Connecting to Twitter API

Authenticate using your credentials to Twitter’s API by creating an access token.

consumer_key <- "eAnyisrocHc70WM36lV19s4Oj"
consumer_secret <- "5zThdZxAybhOdypTpBtINtjC6O4c7NchPsb5f0MqHilBORluTt"
access_token <- "1319262410759237637-ro9T8KQCxSaHJrUqyBevO0Xyypbwx2"
access_secret <- "oWpZvc1wGUvi1LCh11kJchNeAtXcjMP853LCuFRZmmtXq"


setup_twitter_oauth(consumer_key, consumer_secret, 
                    access_token, access_secret)
## [1] "Using direct authentication"

Extracting Tweets

I am extracting tweets for trump.

tweets <- searchTwitter("Trump", n = 3000)
tweets_df <- twListToDF(tweets)

# seperating text column and converting text to character
tweets_text <- tweets_df$text

# Removing duplicate tweets
tweets_text_df <- data.frame(Text=unique(tweets_text))

Data Cleaning

Once extraction of tweets is done, we come to the important step of data Cleansing and Corpus creation. This step is critical as it can make or break your data on which your modelling depends. Improper data cleansing can provide incorrect insights in sentimental analysis.

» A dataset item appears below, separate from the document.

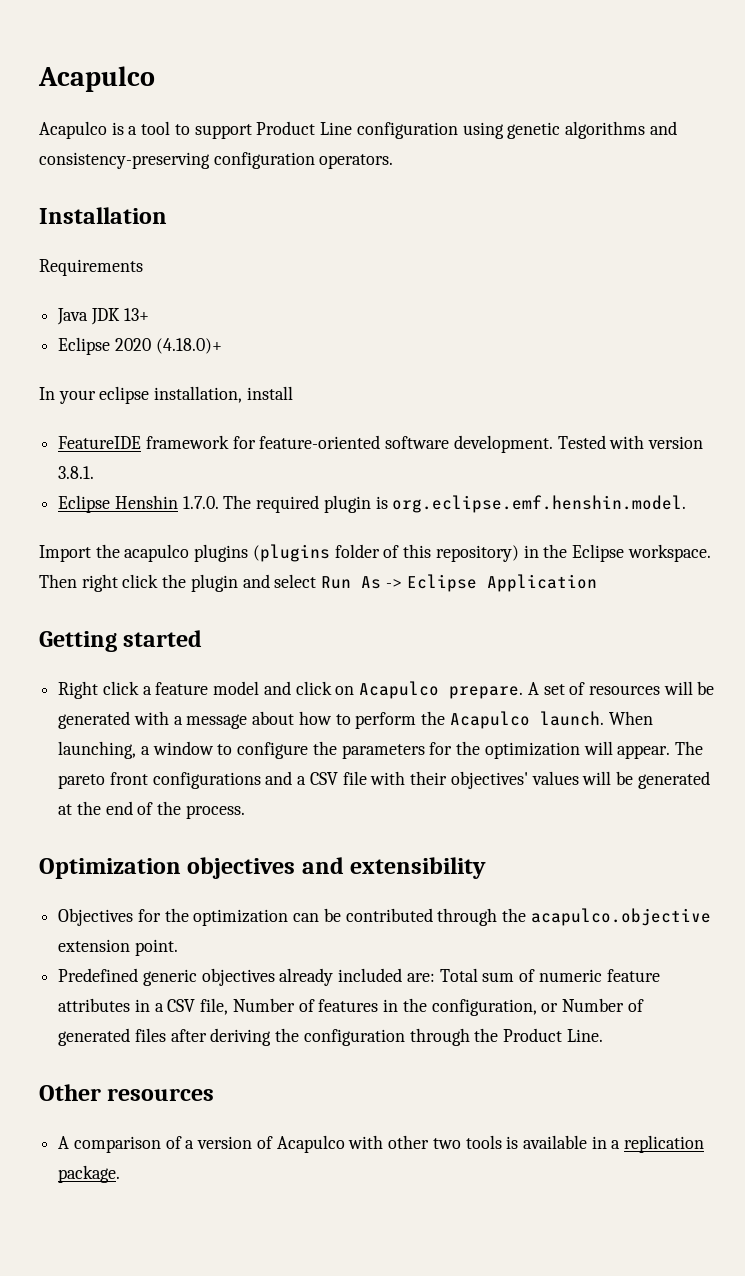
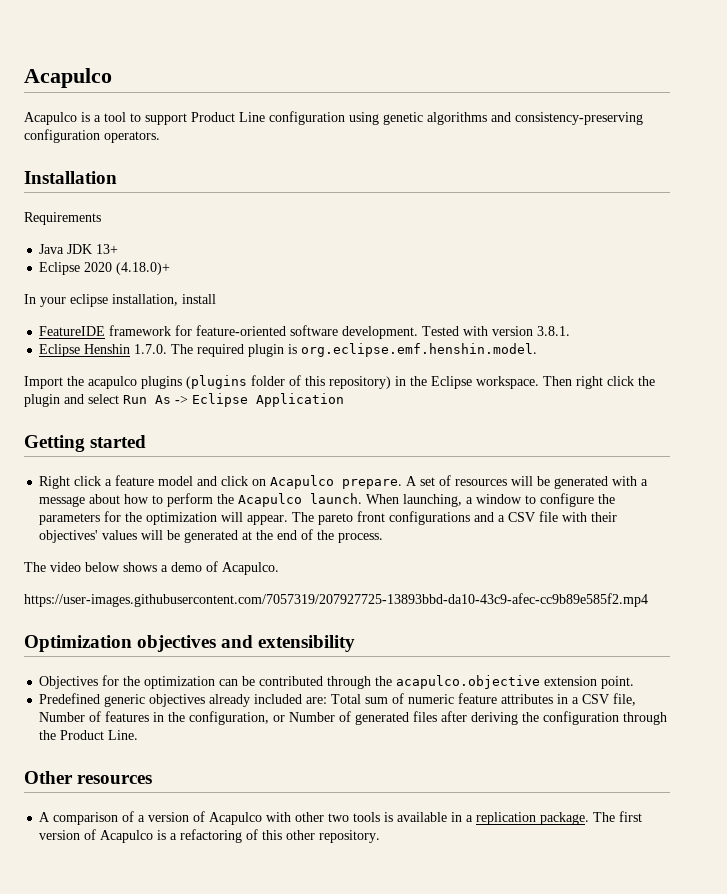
(245, 812) none -> [24,561,279,575] [24,593,648,607] // The video below shows a demo of Acapulco. // https://user-images.githubusercontent.com/7057319/207927725-13893bbd-da10-43c9-afec-cc9b89e585f2.mp4
(121, 1174) none -> [593,811,643,822] [39,829,381,843] The first version of Acapulco is a refactoring of this other repository.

Here is the order of cleaning tweets text.

  1. First step in this is to remove URLS as it might get difficult to remove URLs after removing punctuation, numbers etc, as it disturbs the url text which prevents removing URLS.
  2. We’ll remove strings between “<” and “>”. This is to remove smileys and other encoded text.
  3. Remove retweet entities like @RT etc..
  4. Remove quotes and apostrophe like India’s, ‘Guidance’ etc..
  5. Remove punctuation. This removes basic english punctuation.
  6. Remove single letters like ‘s’, ‘a’
  7. Remove unnecessary spaces.
  8. Remove leading and trailing white spaces.
## remove letters, digits, and punctuation haracters starting with @ 
## remove usernames and replace with ""
tweets_text_df$Text <- gsub("@\\w*"," ", tweets_text_df$Text)

##Remove website links and replace with ""
tweets_text_df$Text  <- gsub("http[[:alnum:][:punct:]]*"," ",
                          tolower(tweets_text_df$Text ))
tweets_text_df$Text  <- gsub("www[[:alnum:][:punct:]]*"," ",
                          tolower(tweets_text_df$Text ))


#remove html entitties like &quot; starting with 
#note perfect but we will remove remaining punctation at later step
tweets_text_df$Text<-gsub("\\&\\w*;","", tweets_text_df$Text)

#remove any letters repeated more than twice (eg. hellooooooo -> helloo)
tweets_text_df$Text  <- gsub('([[:alpha:]])\\1+', '\\1\\1', tweets_text_df$Text)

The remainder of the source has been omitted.